Is it better to refinance my first mortgage to take cash out rather than getting a second mortgage on my property?  
     
 
First determine how competitive your existing first mortgage rate is relative to where current interest rates are. Also, evaluate how many years you have paid into your existing first mortgage. For example, if you have been making payments for only several years and today's market rates are close to where the rate on your existing first mortgage is, then you may want to consider refinancing your first. Conversely, if the rate on your accessible first mortgage is significantly lower than that of current market rates and if you have been making payments on your mortgage for a period of five years or more, then a second mortgage may be a more reasonable financial solution than starting over with a new first loan.
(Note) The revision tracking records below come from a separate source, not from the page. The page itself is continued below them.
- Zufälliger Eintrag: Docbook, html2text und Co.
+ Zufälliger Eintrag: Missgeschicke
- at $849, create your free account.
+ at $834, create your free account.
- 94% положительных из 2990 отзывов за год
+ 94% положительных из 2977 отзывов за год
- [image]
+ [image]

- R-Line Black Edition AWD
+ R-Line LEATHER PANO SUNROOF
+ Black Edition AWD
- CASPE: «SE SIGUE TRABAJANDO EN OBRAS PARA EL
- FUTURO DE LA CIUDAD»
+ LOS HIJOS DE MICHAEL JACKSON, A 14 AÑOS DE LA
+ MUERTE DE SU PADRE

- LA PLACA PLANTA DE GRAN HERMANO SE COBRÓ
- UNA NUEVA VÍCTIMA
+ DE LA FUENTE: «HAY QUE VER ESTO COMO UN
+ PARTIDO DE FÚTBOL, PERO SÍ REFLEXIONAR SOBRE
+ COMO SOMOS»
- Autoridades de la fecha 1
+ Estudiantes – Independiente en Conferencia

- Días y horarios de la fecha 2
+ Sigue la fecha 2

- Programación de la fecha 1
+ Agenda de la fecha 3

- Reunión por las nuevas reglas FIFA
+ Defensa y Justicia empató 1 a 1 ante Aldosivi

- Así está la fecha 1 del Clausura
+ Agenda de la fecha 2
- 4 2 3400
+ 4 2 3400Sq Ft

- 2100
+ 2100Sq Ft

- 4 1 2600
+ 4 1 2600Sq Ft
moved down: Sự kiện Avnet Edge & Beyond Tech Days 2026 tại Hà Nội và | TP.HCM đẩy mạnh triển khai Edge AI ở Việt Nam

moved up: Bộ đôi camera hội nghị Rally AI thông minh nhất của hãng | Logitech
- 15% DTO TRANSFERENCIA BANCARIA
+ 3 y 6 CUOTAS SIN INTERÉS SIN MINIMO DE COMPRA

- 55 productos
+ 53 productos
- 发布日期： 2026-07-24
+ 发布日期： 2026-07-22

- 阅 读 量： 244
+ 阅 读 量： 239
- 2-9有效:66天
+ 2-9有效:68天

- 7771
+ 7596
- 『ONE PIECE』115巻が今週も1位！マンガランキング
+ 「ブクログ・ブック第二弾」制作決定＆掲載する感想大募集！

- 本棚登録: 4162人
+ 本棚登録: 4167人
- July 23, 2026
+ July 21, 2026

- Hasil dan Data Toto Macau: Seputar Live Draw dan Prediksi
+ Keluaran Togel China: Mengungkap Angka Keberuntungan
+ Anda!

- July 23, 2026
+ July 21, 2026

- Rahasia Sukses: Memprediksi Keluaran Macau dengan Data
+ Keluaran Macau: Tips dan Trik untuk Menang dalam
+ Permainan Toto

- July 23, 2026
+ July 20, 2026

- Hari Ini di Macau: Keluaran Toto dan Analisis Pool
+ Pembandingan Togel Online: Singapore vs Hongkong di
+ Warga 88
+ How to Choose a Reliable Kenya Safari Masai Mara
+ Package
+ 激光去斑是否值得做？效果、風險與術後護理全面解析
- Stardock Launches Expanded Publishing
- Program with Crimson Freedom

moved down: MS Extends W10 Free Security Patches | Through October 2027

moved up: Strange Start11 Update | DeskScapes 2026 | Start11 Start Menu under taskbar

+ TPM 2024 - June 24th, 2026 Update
Consultant with your financial advisor for an optimal decision.
 
     
How do I determine which type of secondary home equity financing is best for me?  
     
 
A reasonable guide for making this decision is to evaluate your intended use for the funds. If you have a pre-determined cost that will require a lump sum or fixed payment (i.e. major home improvements for which you have a written estimate) then you may prefer a traditional second mortgage with rate and term that are fixed for the life of the loan. Conversely, if you have a flow of undetermined expenses (i.e. misc. home improvements, misc. consumer purchases) then you may prefer the check writing convenience of a home equity line. With a home equity line of credit, you pay interest only on the funds you use or need, therefore with unpredicted expenses this may be the most cost-effective approach.